これが仮に買主が法人であったら課税関係が生じますが(受贈益課税)、個人の場合には特段の規定がありません。 買主は個人であり、必ずしも経済合理性に従って行動するわけではないことが影響していると考えられます。

この株式を将来譲渡するときの取得費

時価より高額で取得した株式を譲渡する場合、譲渡所得金額の計算にあたり譲渡収入金額から控除する取得費の額はいくらになるでしょうか。

株式を「時価」より高く取得した場合、その取引価額のなかには「時価」を超えた部分が含まれています。すなわち、取引価額は「譲渡の対価としての性格をもつ部分」と「そうでない部分」からなります((上場株式の場合につき東京高裁平成26年5月19日判決、原審は東京地裁平成25年9月27日判決)。 この「時価」を超えた部分は、売主である法人に対して別の利益を与えたことになります。

つまり、「時価」までの部分が株式の取得のために支払った額、時価を超えた部分は売主である法人に対する金銭の贈与ということになります。

だとすると、「時価」より高額で取得した株式を譲渡した場合における、譲渡所得金額の計算にあたり譲渡収入金額から控除する取得費の額は取得時の「時価」、上記の例では100となります。

規定上の根拠としては、所得税法施行令109条1項5号に「前各号に規定する方法以外の方法により取得した有価証券」については「その取得の時におけるその有価証券の取得のために通常要する価額」とあります。

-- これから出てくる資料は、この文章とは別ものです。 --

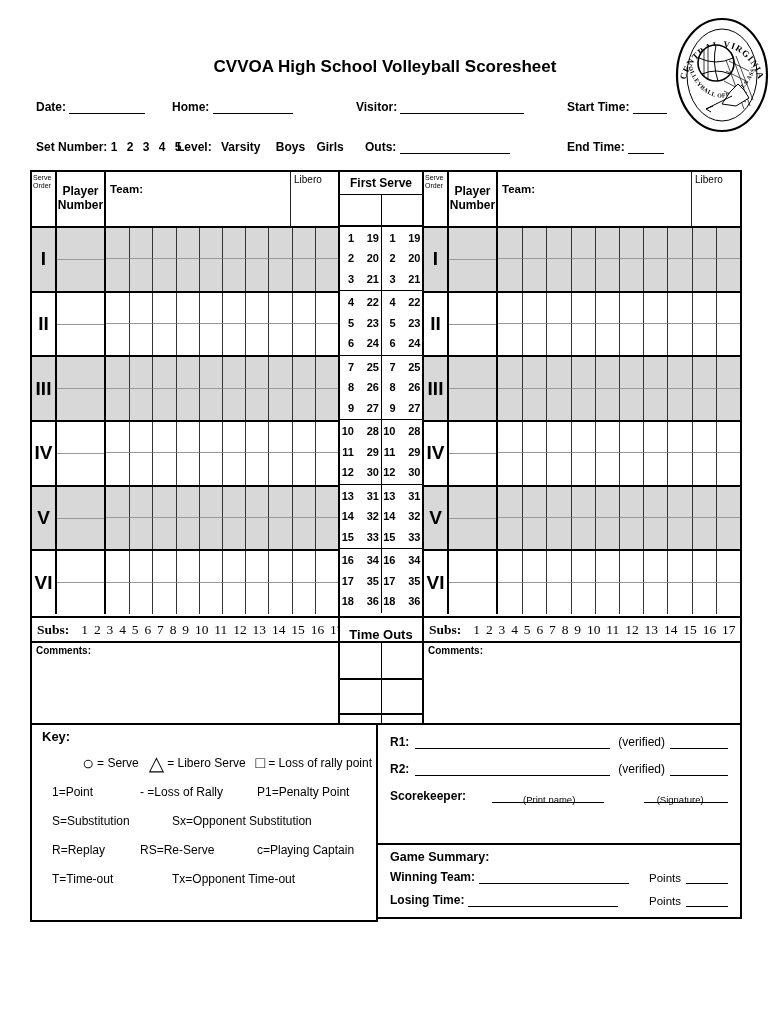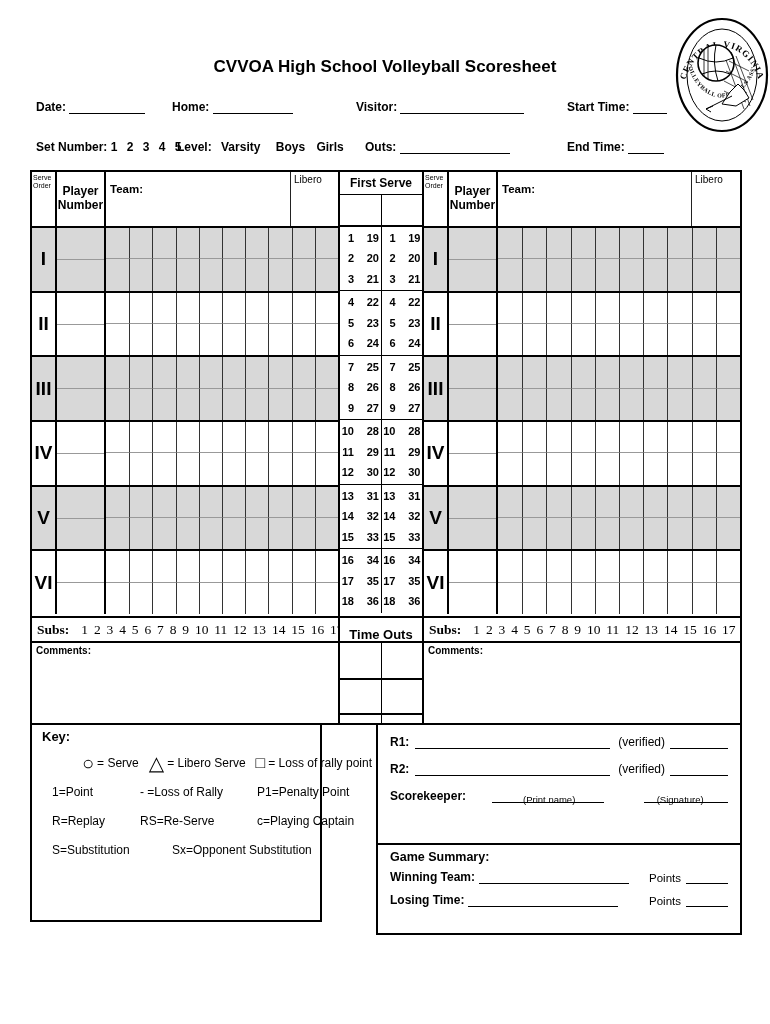"Key:" div.box { width: 292px -> 348px }
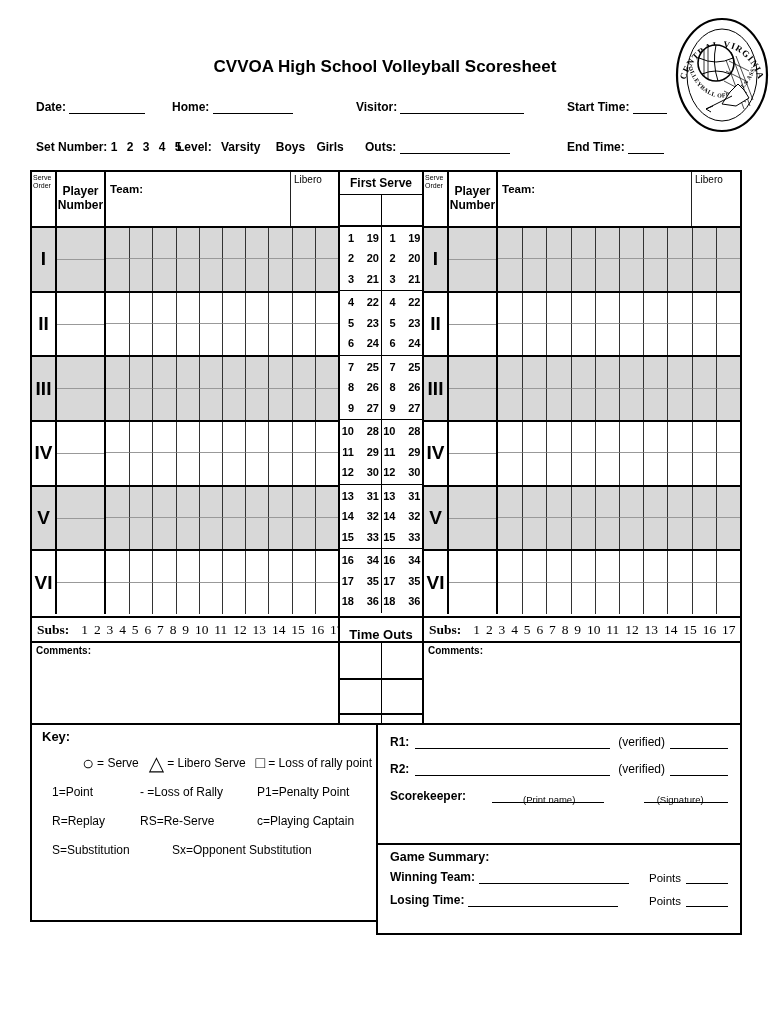"R=Replay" div.k-line { order: before "S=Substitution" -> after "S=Substitution" }
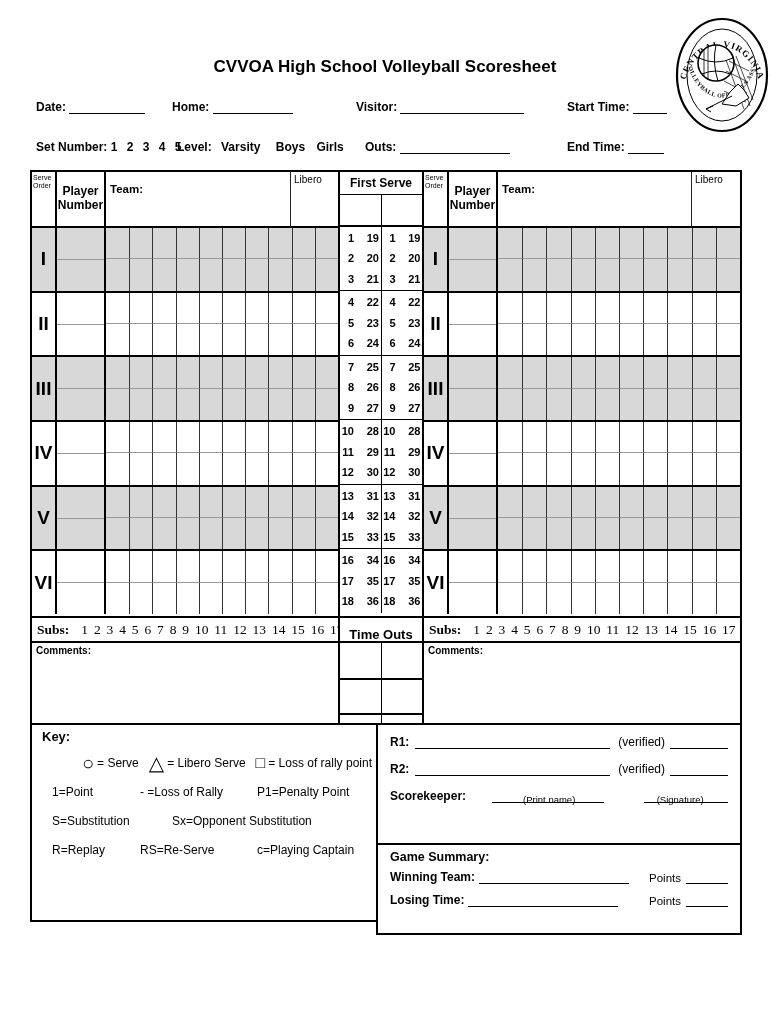"Game Summary:" div.box { height: 92px -> 76px }
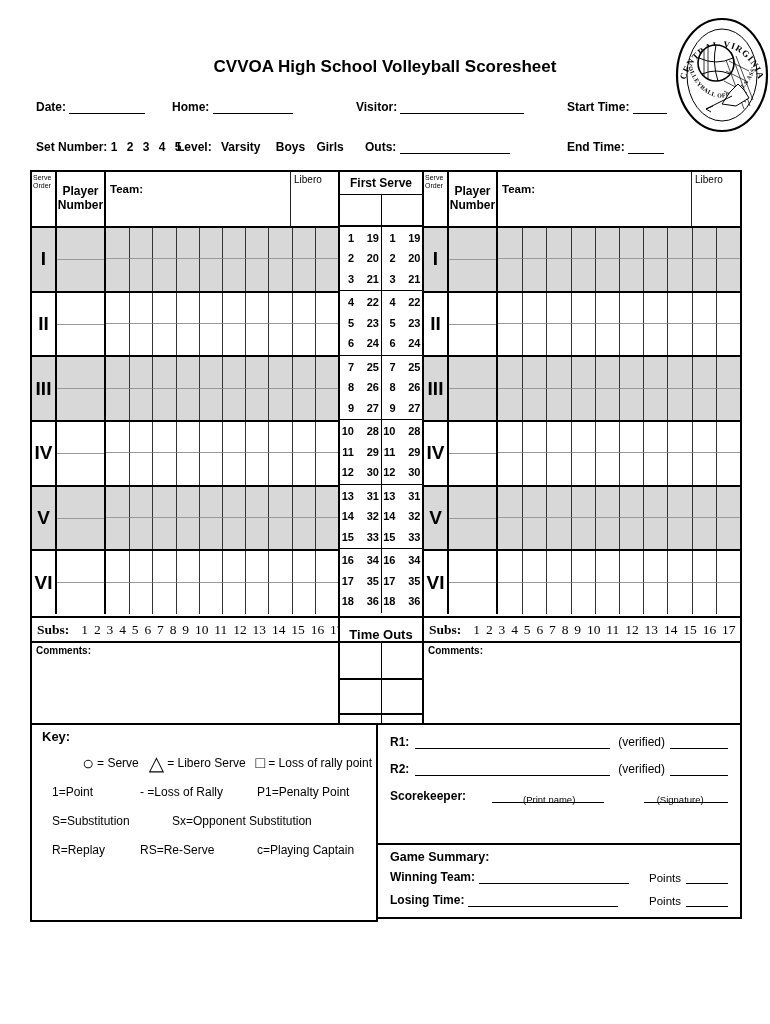"T=Time-out" div.k-line { html: none -> <div> <span>T=Time-out</span> <span>Tx=Opponent Time-out</span> </div> }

この「前各号」(1号から4号)の取得態様は、金銭の払込みによる取得(1号)、発行法人から与えられた所得税法施行令84条(株式等を取得する権利の価額)の規定に該当する権利の行使による取得(2号)、発行法人に対し新たな払込み・給付を要しないで取得した当該発行法人の株式または新株予約権のうち、当該発行法人の株主等として与えられる場合の当該株式または新株予約権の取得(3号)および購入による取得(4号)です。そこで、「前各号に規定する方法以外の方法」に、「時価」より高額で取得することが含まれると解するのです。

もっとも、取得費の額は、実際に支払った取引価額の額、上記の例では150だとする考え方も不可能ではありません。

所得税法施行令109条1項5号によれば、「前各号に規定する方法以外の方法」には、「時価」より高額で取得することが含まれないと解し、時価より高額で取得したとはいえ、所得税法109条1項4号の「購入した有価証券」に該当するため、実際のその購入の代価(150)となります。

なお、売主である法人が買主である個人との関係で一定の同族会社等に該当し、当該法人からから高額な価額で株式を取得した買主である個人が、将来当該株式を譲渡したときの譲渡所得の金額の計算において当該高額な価額を取得費にすることで所得税の負担が不当に減少する場合には、税務署長の認めるところにより当該行為または計算の否認が行われることになると考えられます(所得税法157条)。